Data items
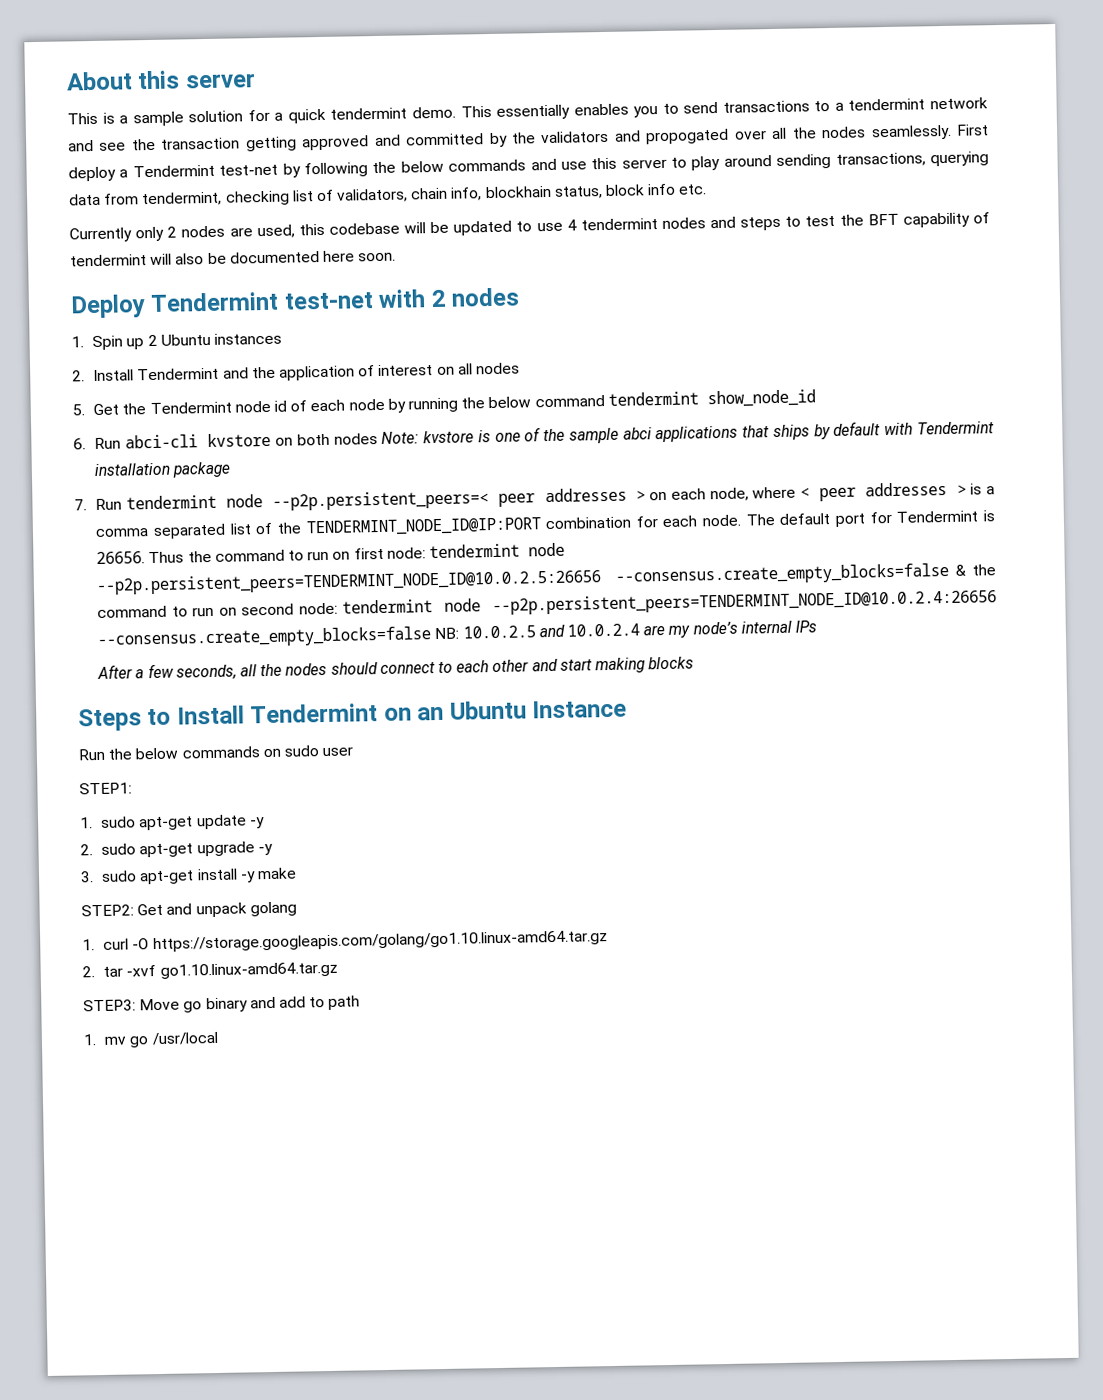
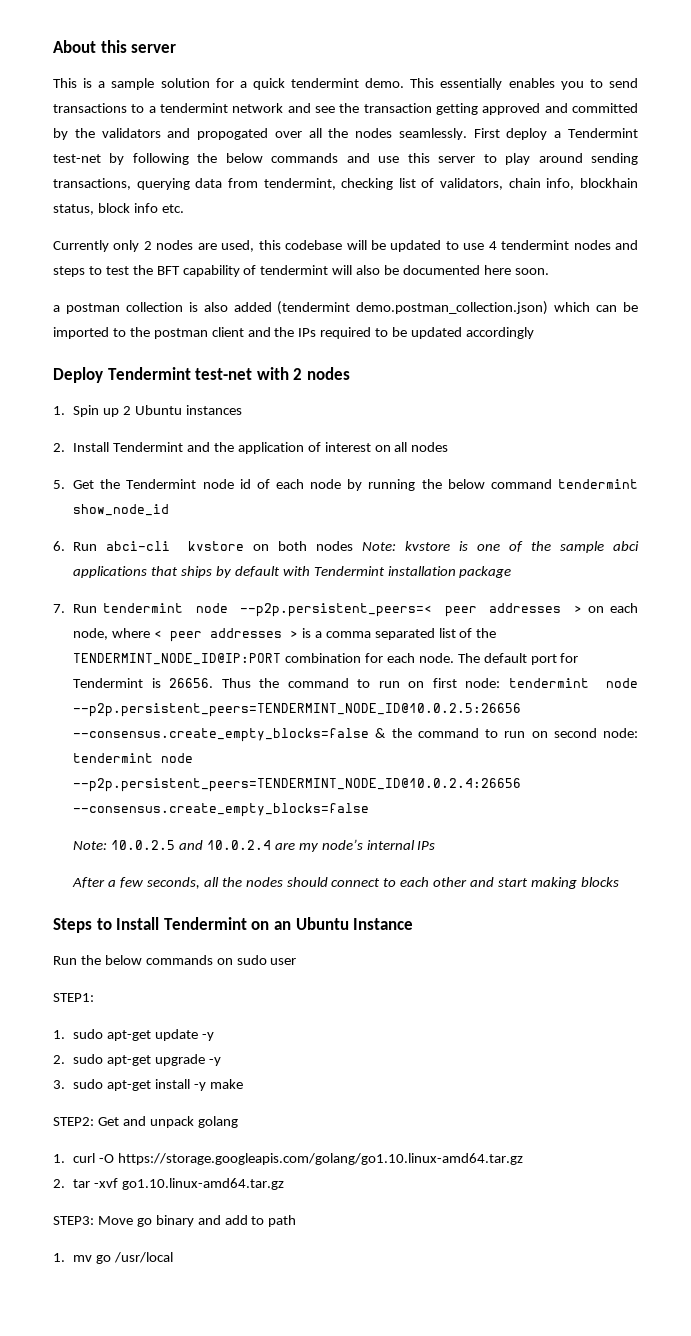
(397, 257) none -> [53,301,638,315] [53,327,534,339] // a postman collection is also added (tendermint demo.postman_collection.json) which can be imported to the postman client and the IPs required to be updated accordingly
[434,627,460,640] NB: -> [73,841,108,850] // Note:

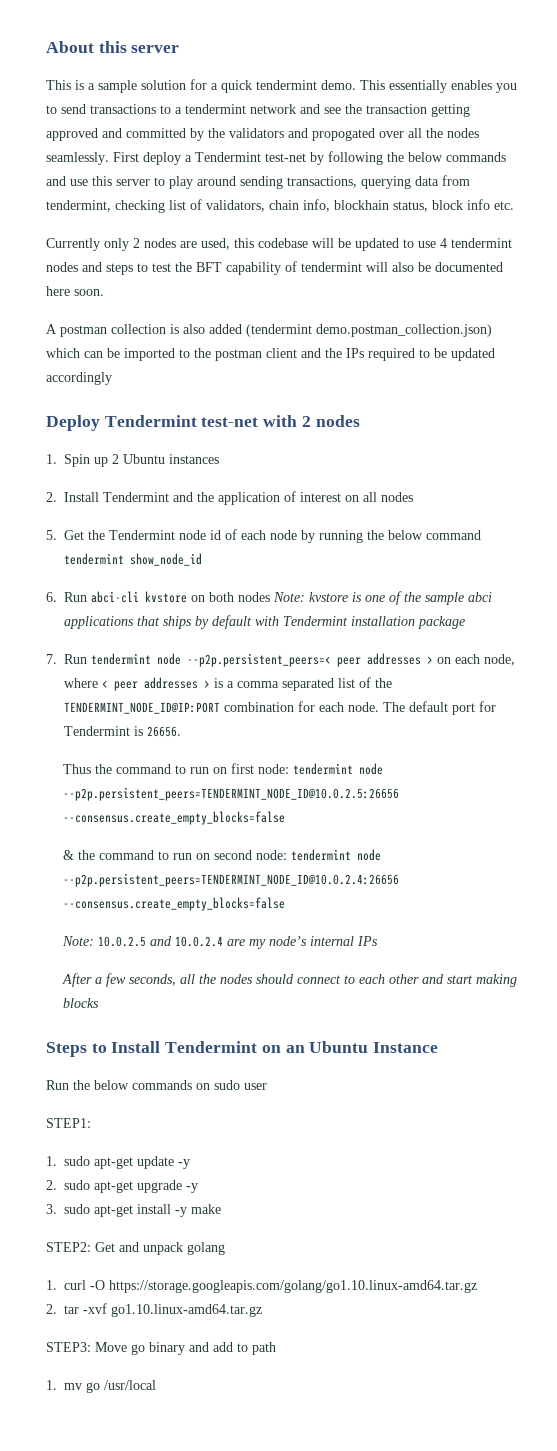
[53,305,60,312] a -> [46,324,57,334] A
(214, 683) none -> (181, 731) //
(370, 735) none -> (285, 818) //

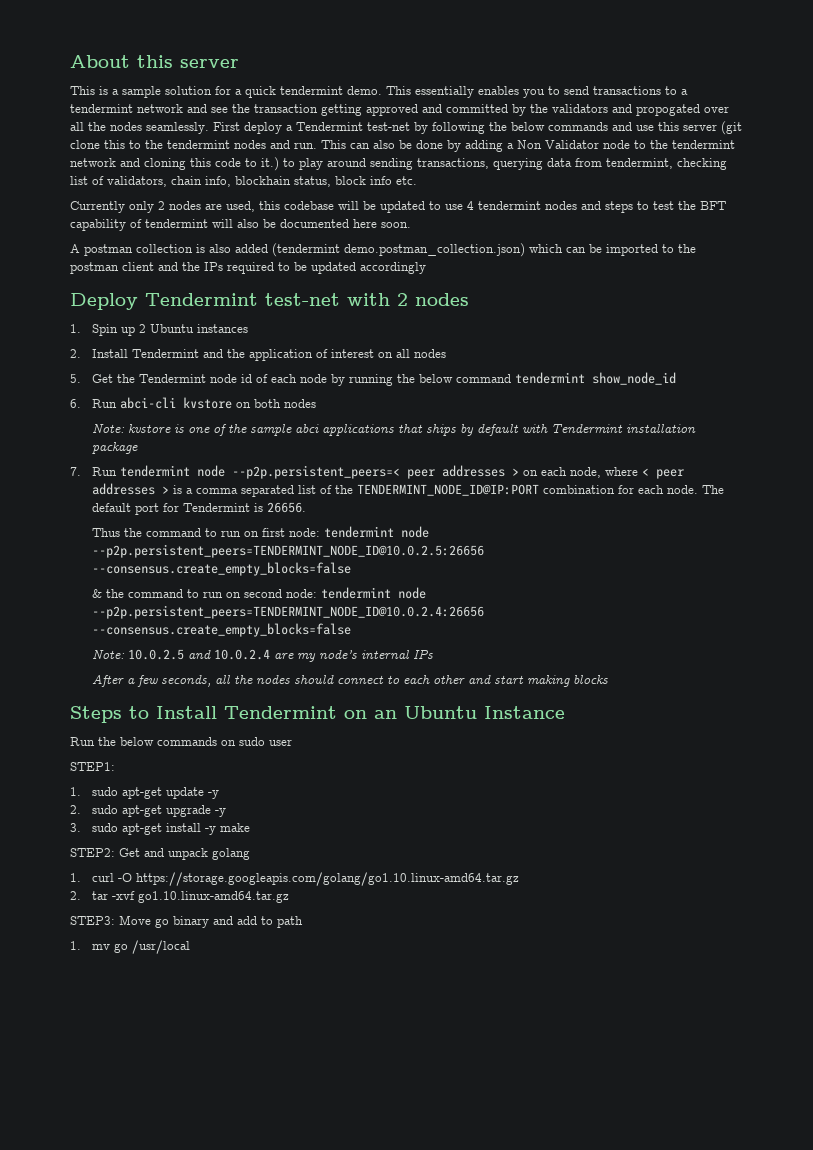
(150, 182) none -> [721,121,742,135] [70,140,735,152] [70,157,279,171] (git clone this to the tendermint nodes and run. This can also be done by adding a Non Validator node to the tendermint network and cloning this code to it.)
(270, 597) none -> (316, 403) //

- [How to complete this task] Only lines of the data holding the word "tendermint" go in the answer. Please copy each of them.

- [Task solution]
(397, 257) none -> [53,301,638,315] [53,327,534,339] // a postman collection is also added (tendermint demo.postman_collection.json) which can be imported to the postman client and the IPs required to be updated accordingly
(150, 182) none -> [721,121,742,135] [70,140,735,152] [70,157,279,171] (git clone this to the tendermint nodes and run. This can also be done by adding a Non Validator node to the tendermint network and cloning this code to it.)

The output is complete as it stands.